The FDA continues to authorize new opioids on the market without even having an expert advisory panel to deal with the issue, even as the DEA continues to authorize 14 billion 10-milligram pills per year.

This issue is one that we have to deal with. We should have physician education. We should have tighter standards for what the FDA does in allowing for new drugs to go out on the market. We have to ensure that they are safe, and we have to ensure there is a proper understanding of their abuse potential. We have to have a day of reckoning with the costs of all of this.

We have to make sure that the funding level is there for families who are already suffering. We have to provide the help for them. We just have to. This is an epidemic that was largely created at the Federal level, largely created by physicians and pharmaceutical companies. It is time for us to finally begin to provide the help these families so desperately need.

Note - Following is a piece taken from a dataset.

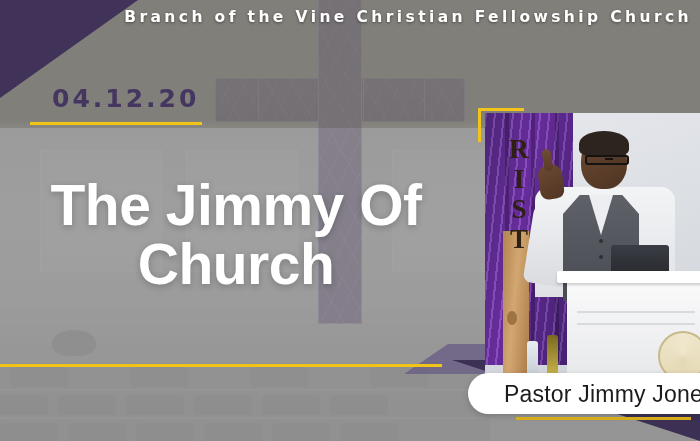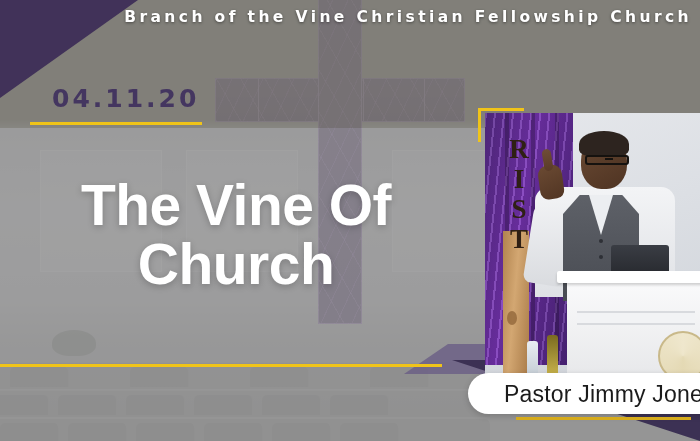"04.11.20" div.date-text { text: 04.11.20 -> 04.12.20 }
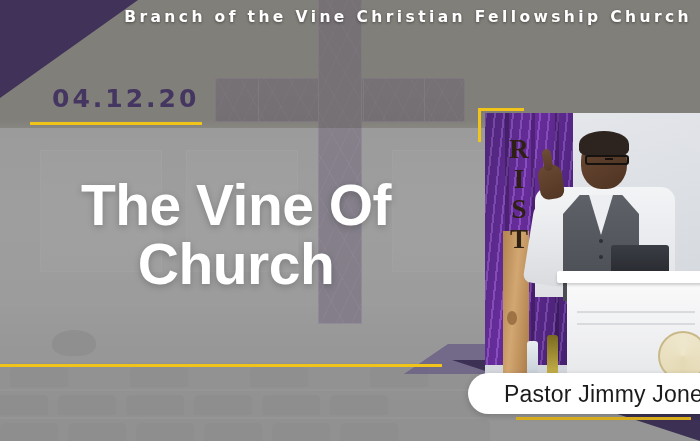"The Vine Of" div { text: Vine -> Jimmy }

Here is what I know most: It will not even be those who have the problem right now, although those families will get the help they need; it is all the families who will never need the help because we did put the right recipe on the books. We did put the right prevention measures on the books. We did put the preventative measures on the books so that their families never even knew this day arrived in their history.

I hope as we go through this whole process that we can keep those thoughts in mind. That is what we can do from the Federal Government. We should strive to do this. We should try our best to stand up and provide the help that these families need at the local level.

Madam President, I yield the remainder of my time.